Extracted material -
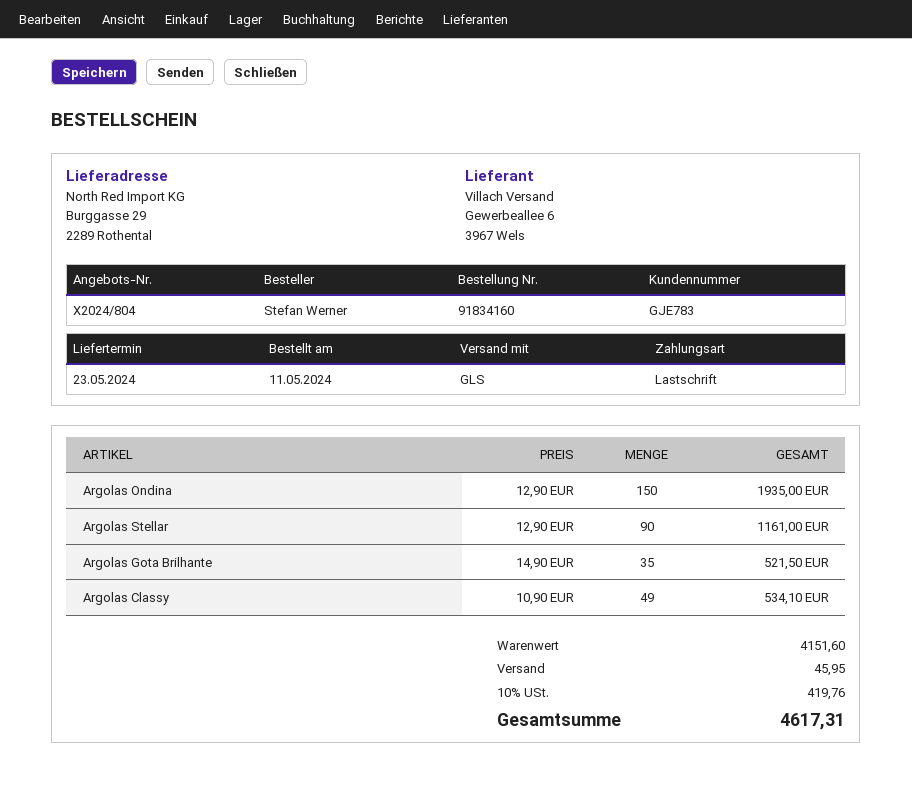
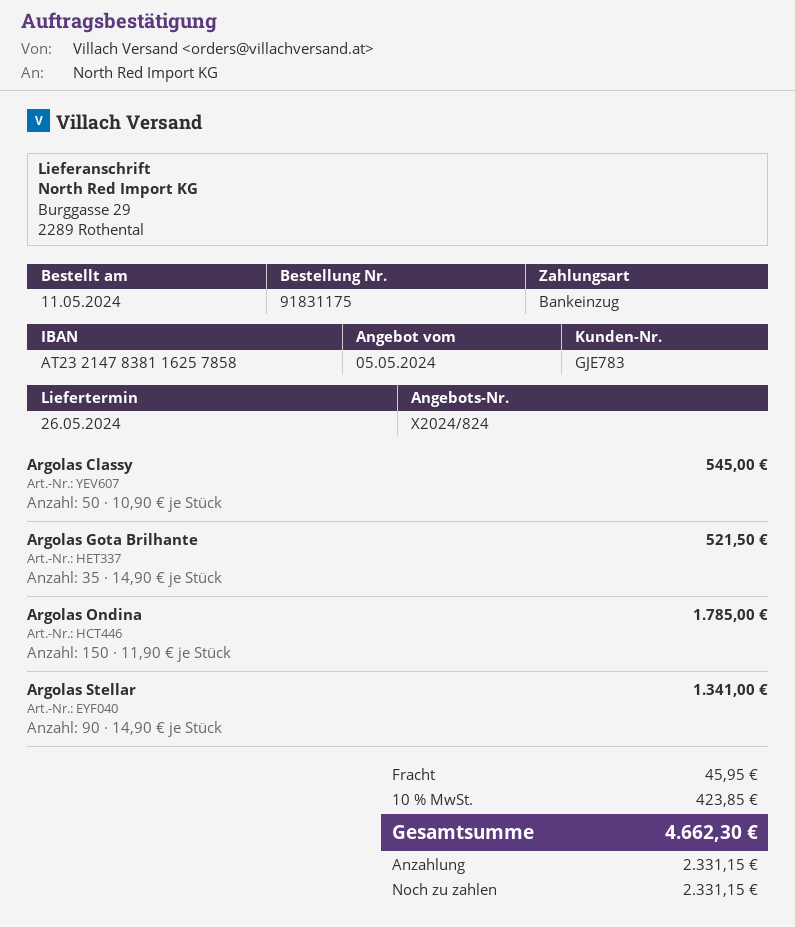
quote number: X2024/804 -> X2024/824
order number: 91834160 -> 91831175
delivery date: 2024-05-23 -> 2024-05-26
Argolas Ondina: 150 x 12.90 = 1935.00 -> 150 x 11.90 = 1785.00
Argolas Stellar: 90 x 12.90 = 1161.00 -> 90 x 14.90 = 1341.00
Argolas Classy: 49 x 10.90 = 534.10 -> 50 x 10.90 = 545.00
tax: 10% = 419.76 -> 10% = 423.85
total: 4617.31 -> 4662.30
* * *
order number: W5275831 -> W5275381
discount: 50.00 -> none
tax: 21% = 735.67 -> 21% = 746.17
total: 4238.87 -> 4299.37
---
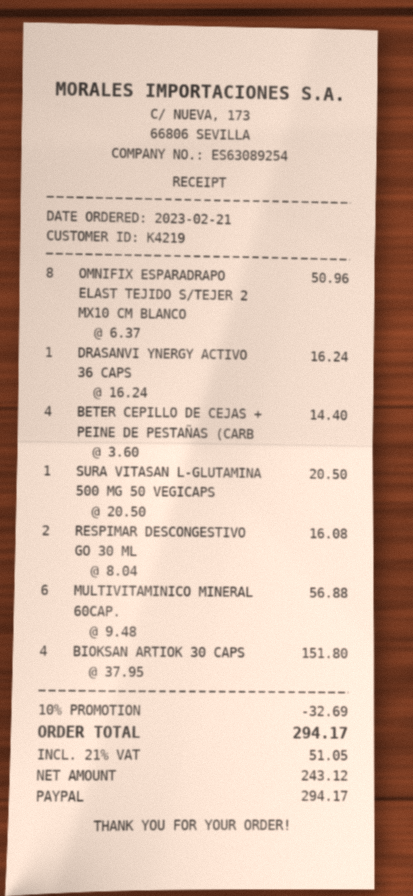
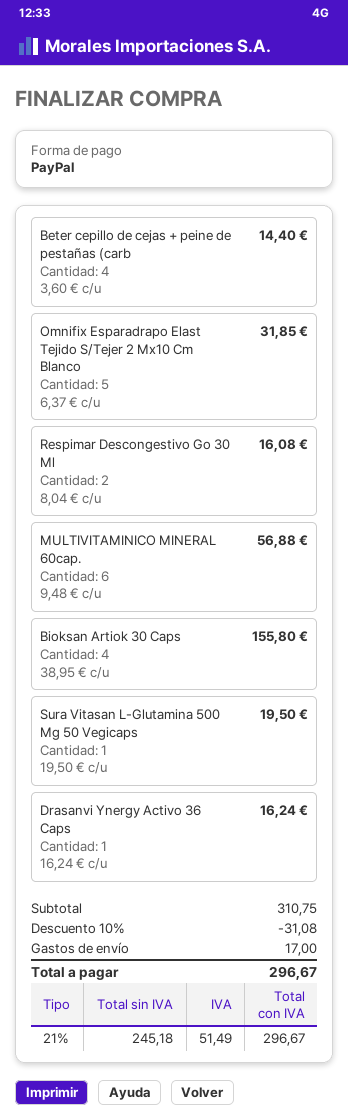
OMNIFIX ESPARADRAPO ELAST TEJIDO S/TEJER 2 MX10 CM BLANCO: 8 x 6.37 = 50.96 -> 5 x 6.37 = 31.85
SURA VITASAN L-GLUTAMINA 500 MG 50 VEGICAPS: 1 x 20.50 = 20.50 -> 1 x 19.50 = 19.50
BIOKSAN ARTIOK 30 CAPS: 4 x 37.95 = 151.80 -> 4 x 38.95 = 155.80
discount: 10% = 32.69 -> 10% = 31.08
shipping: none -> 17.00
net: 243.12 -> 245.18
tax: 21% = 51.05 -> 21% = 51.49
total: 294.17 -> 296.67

Assigned task -
Would you print exactly, and only, the lines of the data above from the line with "OMNIFIX ESPARADRAPO ELAST" through the line with "total: 294.17 -> 296.67", inclusive?

Answer -
OMNIFIX ESPARADRAPO ELAST TEJIDO S/TEJER 2 MX10 CM BLANCO: 8 x 6.37 = 50.96 -> 5 x 6.37 = 31.85
SURA VITASAN L-GLUTAMINA 500 MG 50 VEGICAPS: 1 x 20.50 = 20.50 -> 1 x 19.50 = 19.50
BIOKSAN ARTIOK 30 CAPS: 4 x 37.95 = 151.80 -> 4 x 38.95 = 155.80
discount: 10% = 32.69 -> 10% = 31.08
shipping: none -> 17.00
net: 243.12 -> 245.18
tax: 21% = 51.05 -> 21% = 51.49
total: 294.17 -> 296.67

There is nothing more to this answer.